Yes.
There has been a lot of work on "proof of work" protocols or "time-lock puzzles." Typically in cryptography, functions are either easy to compute or intractable. These protocols look at functions that are moderately hard to compute.
To do time-release encryption, you need a puzzle with the following properties:
- Difficulty of the puzzle can be monotonically increased according to some difficulty parameter
- Best algorithm to solve it is intrinsically sequential (parallel computing doesn't help)
- Amortized cost of solving a group of puzzles is the same as a single puzzle
- There is a trapdoor (shortcut) that allows efficient evaluation of the puzzle
With time-release crypto, the idea is to generate a puzzle that will take a certain amount of time to solve based on an estimate of a person's computational power and how it will grow in the future (e.g., Moore's law). As you can tell, it only gives you a fuzzy indication of how long it will stay secret (see below for a real world example). Property 2 is very important because adding parallel computation is easy and it is hard to estimate how much parallelization is possible.

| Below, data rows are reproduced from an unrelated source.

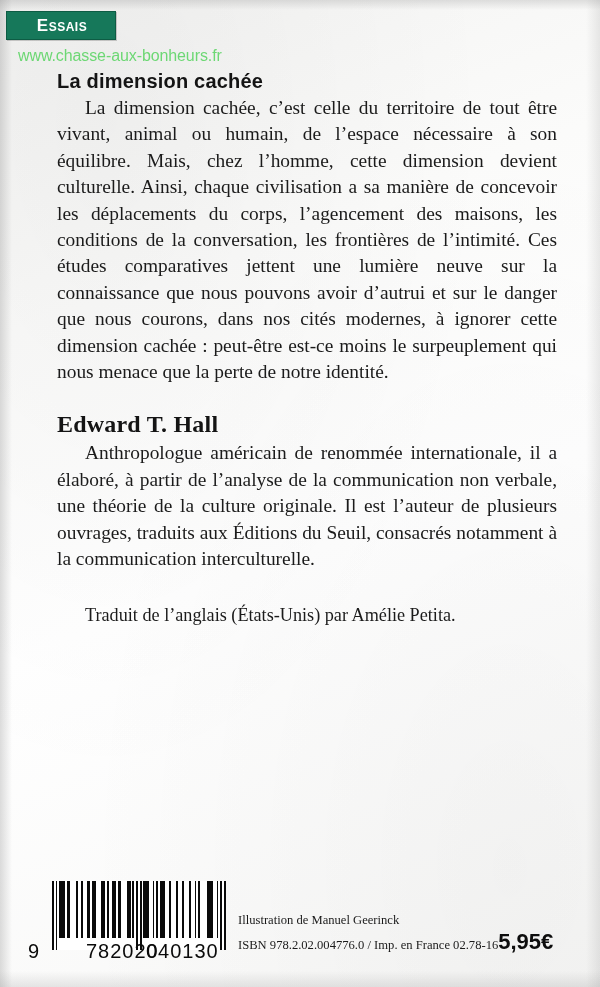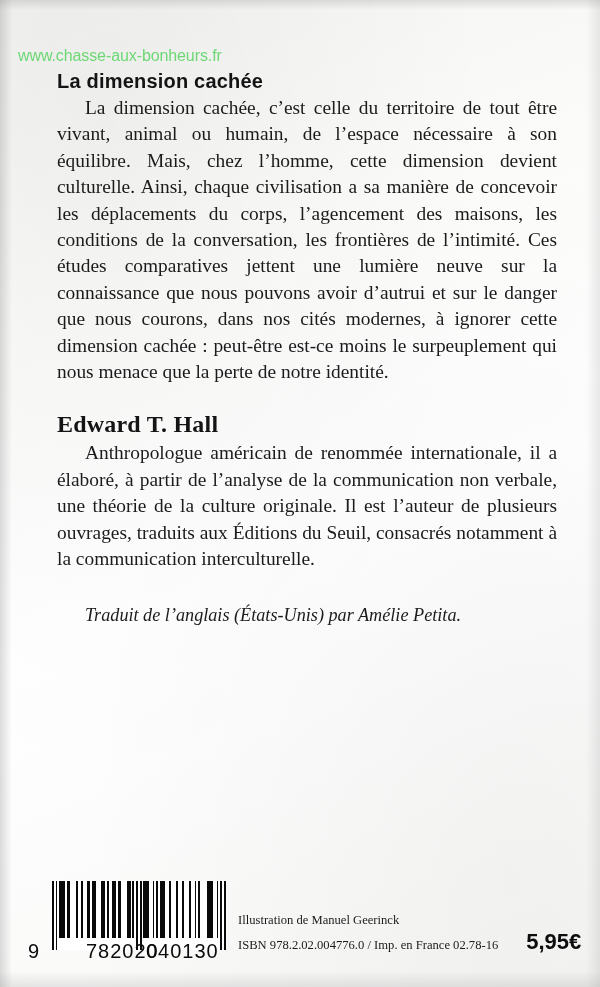--- a/index.html
+++ b/index.html
@@ -235,6 +235,9 @@
   <div id="paper-shade-right"></div>
   <div id="paper-shade-bottom"></div>
 
+  <div id="collection-banner">
+    <span class="label">Essais</span>
+  </div>
 
   <div id="watermark">www.chasse-aux-bonheurs.fr</div>
 

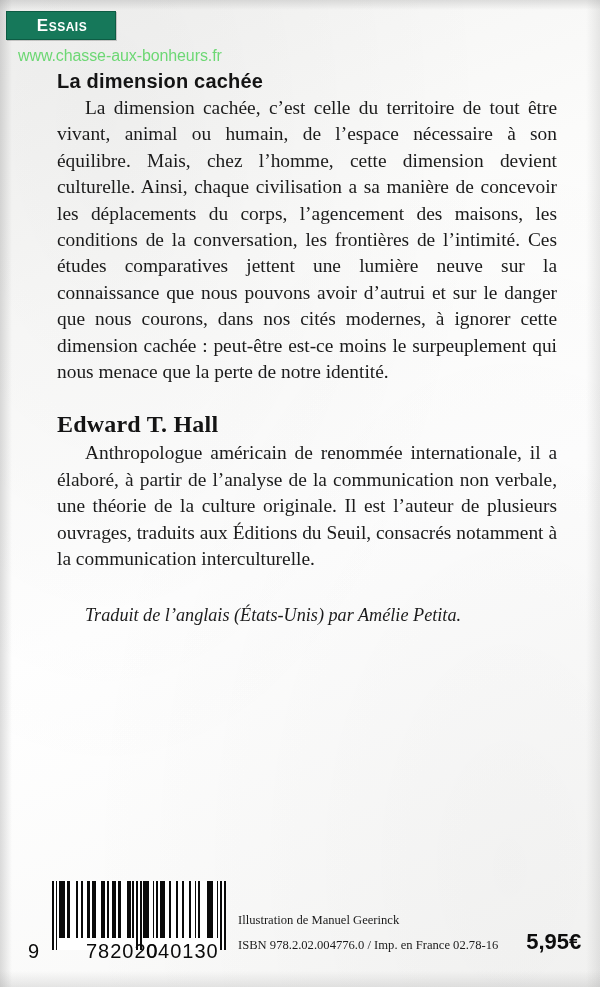--- a/index.html
+++ b/index.html
@@ -133,7 +133,6 @@
 
   .translator-note {
     font-family: "Liberation Serif", serif;
-    font-style: italic;
     font-size: 18.2px;
     line-height: 24px;
     color: #1b1b1b;

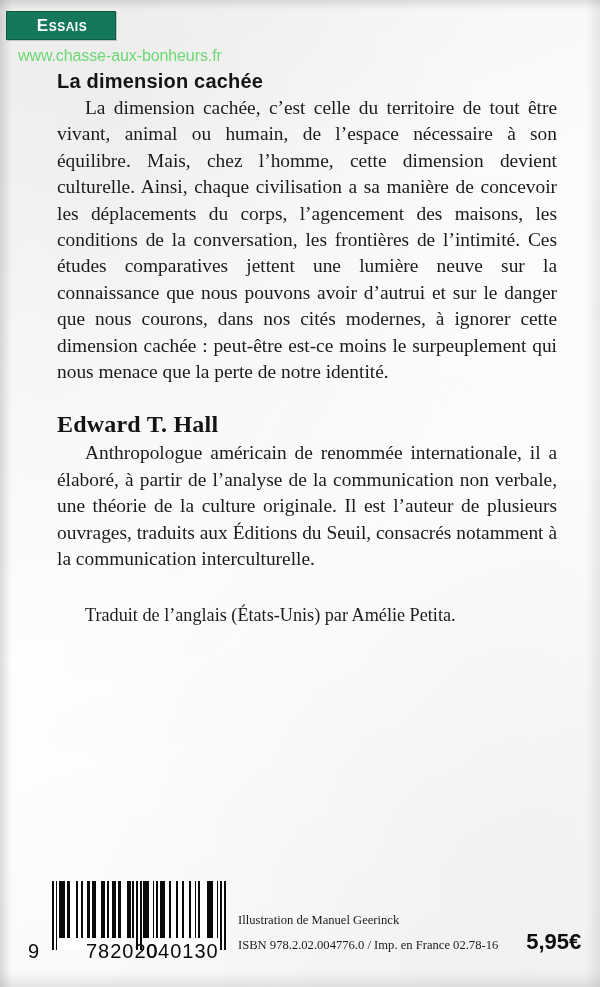--- a/index.html
+++ b/index.html
@@ -214,7 +214,7 @@
   #isbn-row {
     display: flex;
     align-items: baseline;
-    gap: 28px;
+    gap: 0;
   }
   #price {
     font-family: "Liberation Sans", sans-serif;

Note that most proof of work protocols do not care about property 2 because they are used in different ways. These might be based on finding partial collisions/preimages in hash functions or exhaustive search of a small space (e.g., bitcoin), however speedups with parallel computing is trivial in these examples. There are also a number of memory-based puzzles that require lots (more than can be cached) of memory accesses, which is a more predictable measure of time on computers.

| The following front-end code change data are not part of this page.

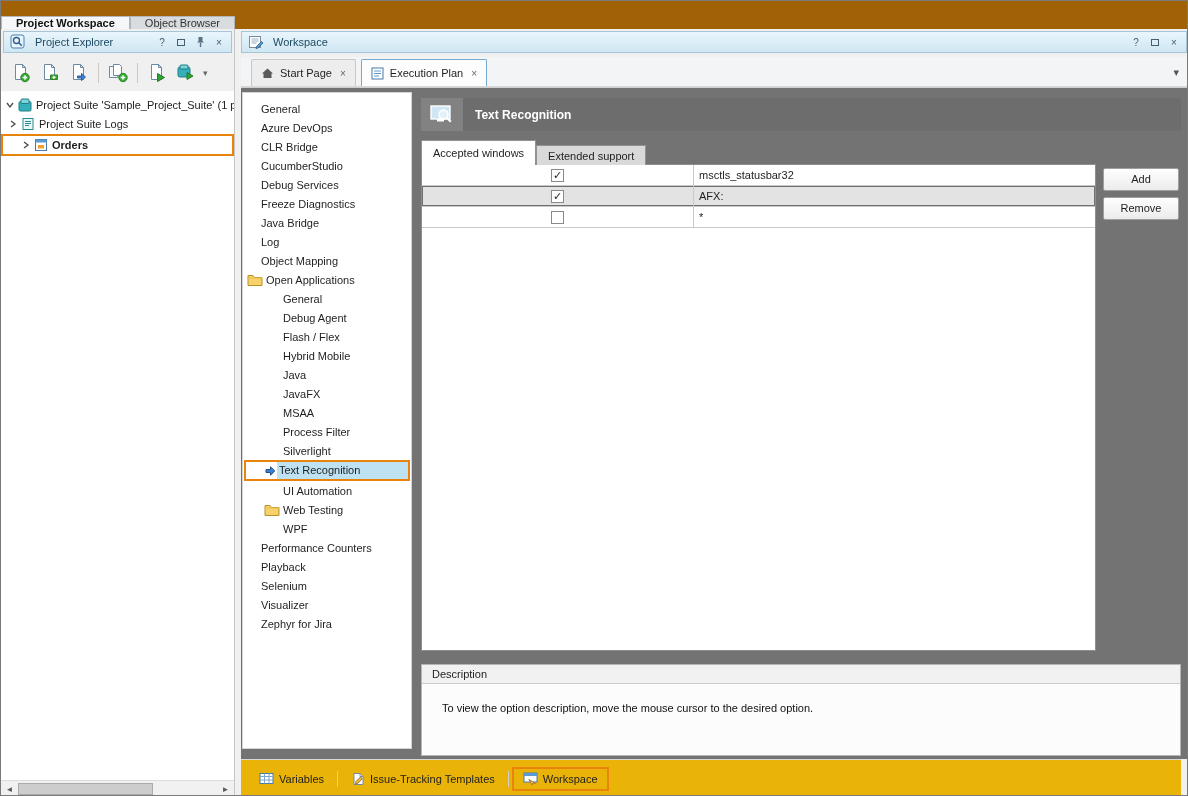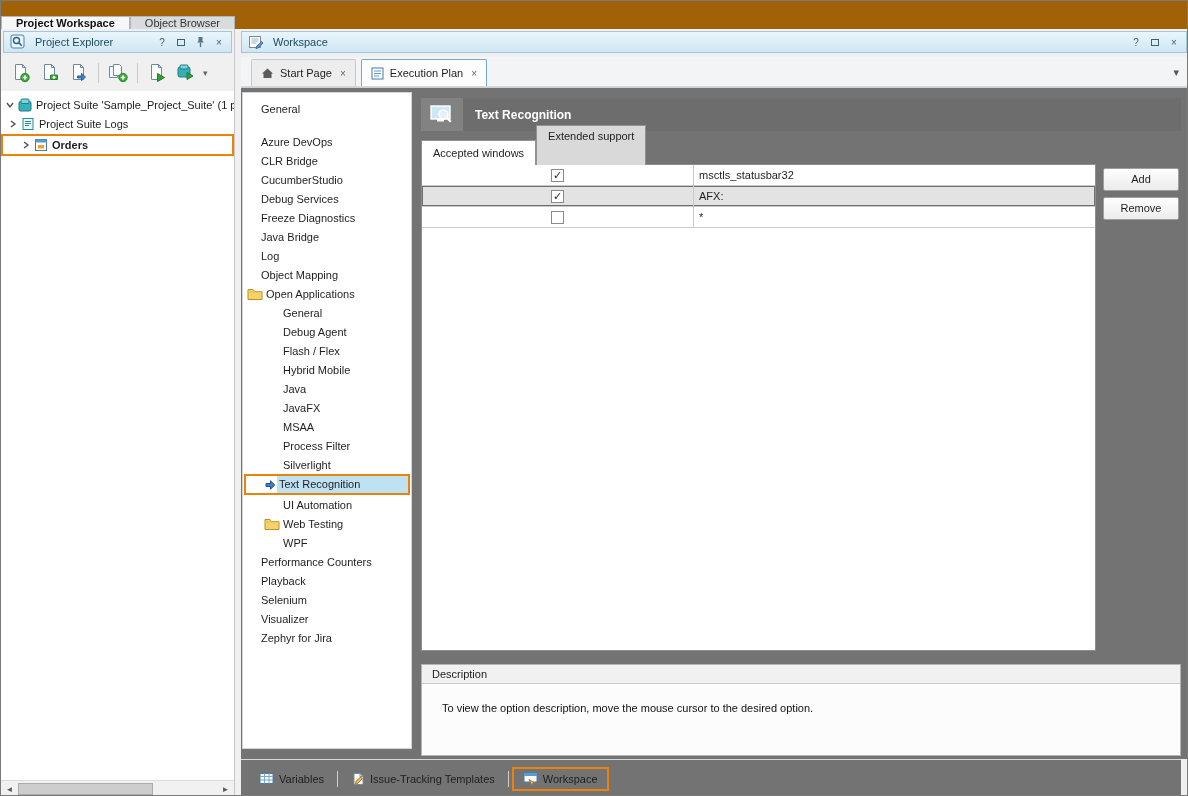--- a/index.html
+++ b/index.html
@@ -260,7 +260,7 @@
           <div class="st-row" style="padding-left: 18px;">
             <span class="st-label">General</span>
           </div>
-          <div class="st-row" style="padding-left: 18px; margin-top: 14px;">
+          <div class="st-row" style="padding-left: 18px;">
             <span class="st-label">Azure DevOps</span>
           </div>
           <div class="st-row" style="padding-left: 18px;">

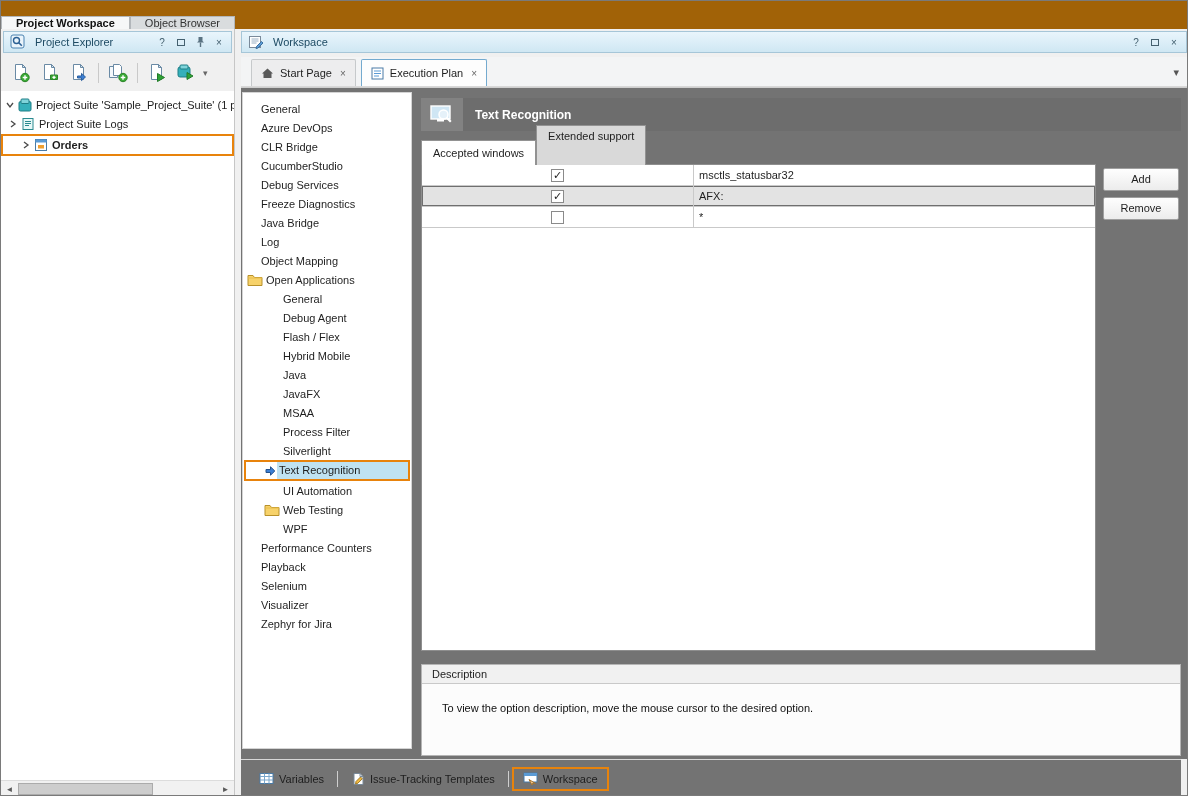--- a/index.html
+++ b/index.html
@@ -58,7 +58,7 @@
   .opt-header-icon{width:42px;height:33px;background:#828282;display:flex;align-items:center;justify-content:center;flex:none}
   .opt-title{color:#fff;font-weight:bold;font-size:12px;margin-left:12px}
   .opt-tabs{position:absolute;left:180px;top:52px;height:25px;display:flex;align-items:flex-end;z-index:2}
-  .opt-tab{padding:0 11px;height:40px;line-height:21px;background:#d9d9d9;border:1px solid #929292;border-bottom:none;cursor:default}
+  .opt-tab{padding:0 11px;height:20px;line-height:21px;background:#d9d9d9;border:1px solid #929292;border-bottom:none;cursor:default}
   .opt-tab.active{background:#fff;height:25px;line-height:24px}
   .mask-table{position:absolute;left:180px;top:76px;width:675px;height:487px;border:1px solid #8e8e8e;background:#fff;z-index:1}
   .tr-row{display:flex;height:21px;border-bottom:1px solid #c9c9c9;background:#fff}

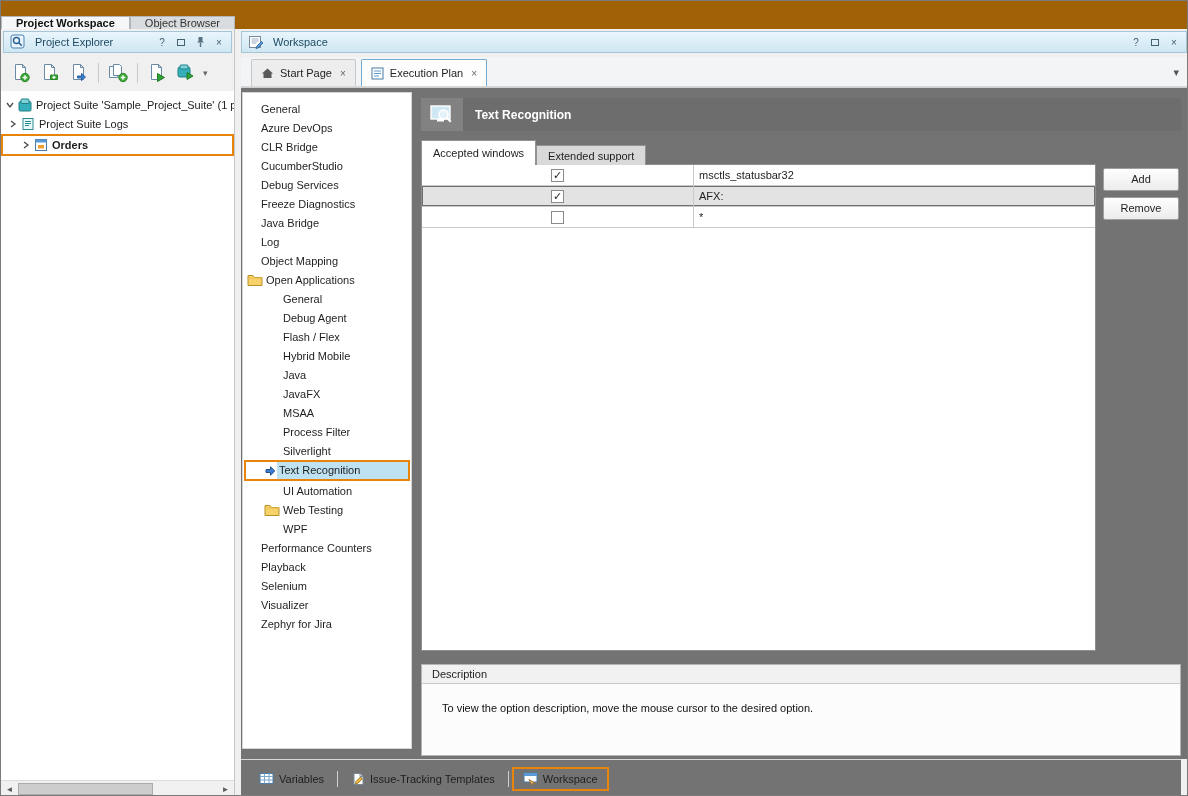--- a/index.html
+++ b/index.html
@@ -72,7 +72,7 @@
   .desc-text{padding:18px 0 0 20px;color:#111}
 
   
-  .bottom-strip{position:absolute;left:0;right:8px;bottom:0;height:38px;background:#737373;border-top:1px solid #d8d8d8;display:flex;align-items:center;padding-left:8px}
+  .bottom-strip{position:absolute;left:0;right:8px;bottom:0;height:38px;background:#eab308;border-top:1px solid #d8d8d8;display:flex;align-items:center;padding-left:8px}
   .bt-tab{display:flex;align-items:center;gap:5px;padding:4px 10px;cursor:default}
   .bt-tab.highlighted{border:2px solid #e8830c;padding:3px 9px}
   .bt-sep{width:1px;height:16px;background:#cfcfcf;margin:0 3px}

Back to time-release crypto. The idea is to instantiate a puzzle $p$ with difficulty $d$: $p=\mathsf{Puzzle}(d)$. A trapdoor $t$ for efficiently solving it is known to the person who generates the puzzle. This person then encrypts her message under key $k$ with a normal encryption function: $c_1=\mathsf{Enc}_k(m)$. She then release an "encryption" of the key she used by combining the key with the solution to the puzzle. Note that she can efficiently solve the puzzle with trapdoor $t$ but the recipient can't. She computes: $c_2=k \oplus \mathsf{Solve}_t(p)$. The ciphertext is $c_1,c_2$ plus a description of the puzzle.

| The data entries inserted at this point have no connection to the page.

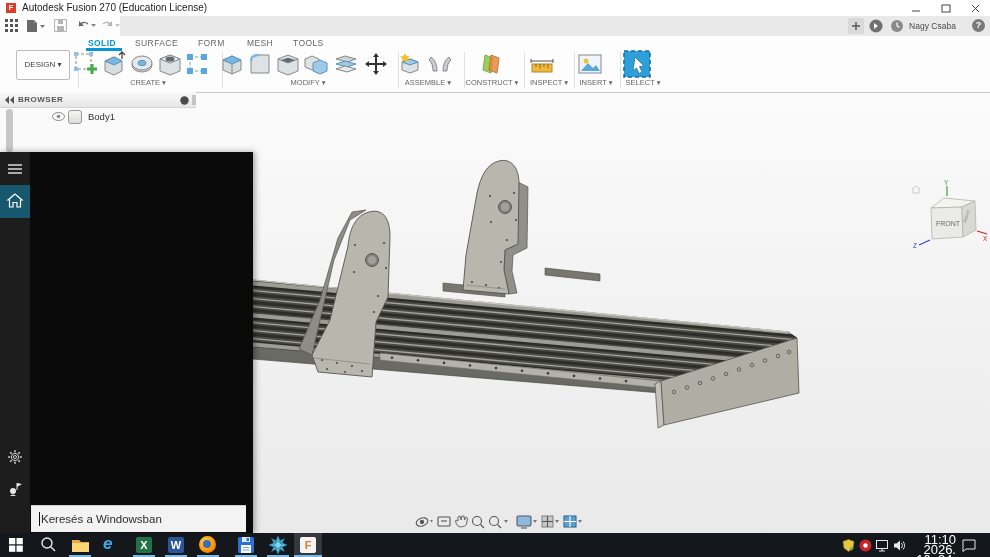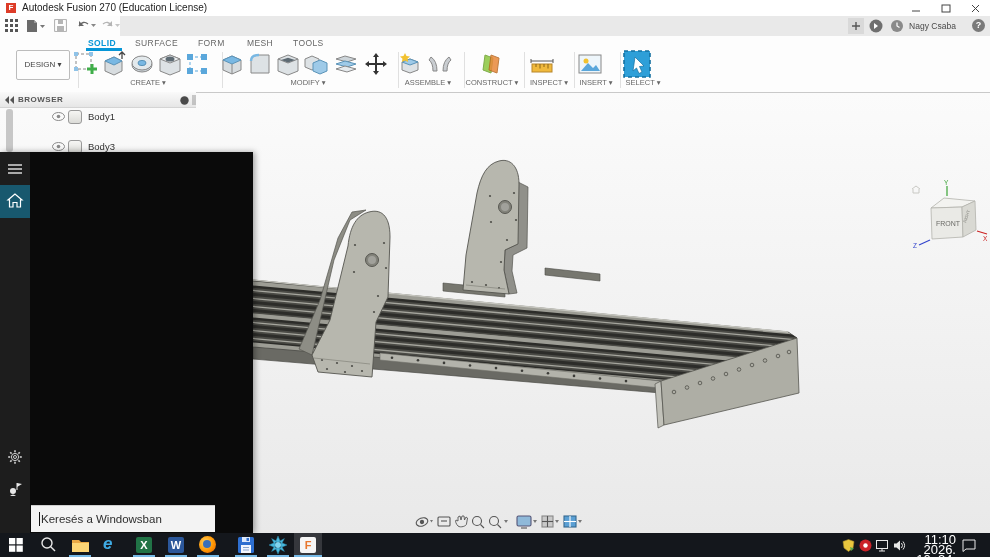--- a/index.html
+++ b/index.html
@@ -518,16 +518,6 @@
     <span class="bodyic"></span>
     <span class="lbl">Body1</span>
   </div>
-  <div class="abs brow" style="top:139px;">
-    <span class="eye">
-      <svg width="13" height="9">
-          <ellipse cx="6.5" cy="4.5" rx="6" ry="4" fill="none" stroke="#8a8a8a"></ellipse>
-          <circle cx="6.5" cy="4.5" r="1.8" fill="#8a8a8a"></circle>
-        </svg>
-      </span>
-    <span class="bodyic"></span>
-    <span class="lbl">Body3</span>
-  </div>
 
   <div class="abs overlay">
     <div class="abs rail">

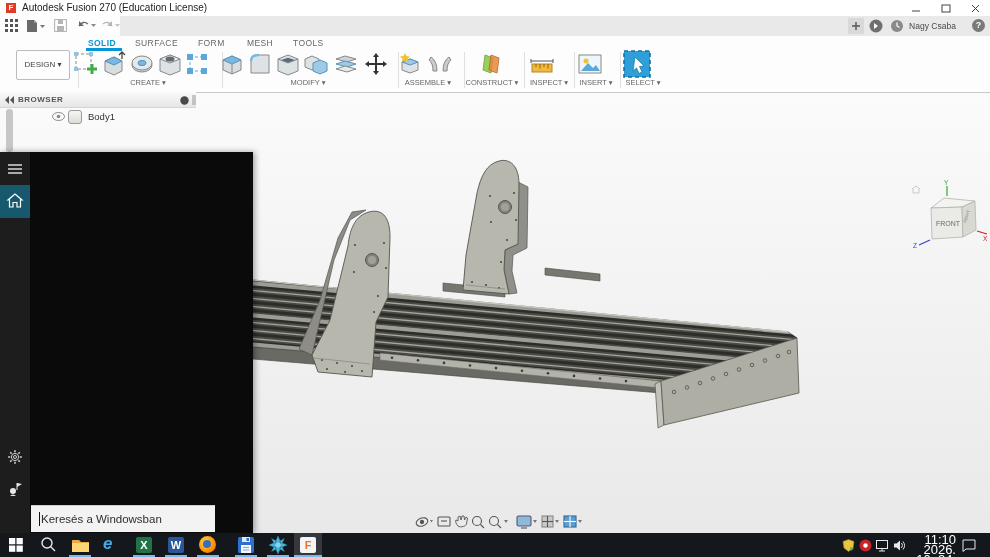--- a/index.html
+++ b/index.html
@@ -51,7 +51,7 @@
   .overlay{left:0;top:152px;width:253px;height:381px;background:#0a0a0a;box-shadow:2px 0 6px rgba(0,0,0,.35);}
   .rail{left:0;top:0;width:30px;height:381px;background:#1d1d1d;}
   .home-tile{left:0;top:33px;width:30px;height:33px;background:#18586e;}
-  .searchbox{left:31px;top:353px;width:184px;height:26px;background:#f3f3f3;border-top:1px solid #cfcfcf;}
+  .searchbox{left:31px;top:353px;width:215px;height:26px;background:#f3f3f3;border-top:1px solid #cfcfcf;}
   .search-input{position:absolute;left:10px;top:3px;width:200px;height:20px;border:none;background:transparent;
                 font-family:"Liberation Sans",sans-serif;font-size:11.5px;color:#222;outline:none;padding:0;}
   .search-input::placeholder{color:#2e2e2e;opacity:1;}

To decrypt, the recipient computes $s=\mathsf{Solve}(p)$, which should take a moderate amount of time. He then recovers the key by $k=c_2\oplus s$, and can then decrypt $c_1$.
The disadvantage to time-release cryptography is that the recipient must devote an entire processor to solving the problem for the period of time that it should remain secret.
The best proposal for a Puzzle with the right properties is due to Rivest, Shamir and Wagner in this paper. It is based on repeated squaring in RSA groups. A recent result precludes any intrinsically sequential time-lock puzzles in the random oracle model (e.g., based on hashing).
In 1999, Rivest created a time capsule message to commemorate the 35th anniversary of MIT's Laboratory for Computer Science. He talks about how he designed it to require 35 years to decrypt. It is an interesting read.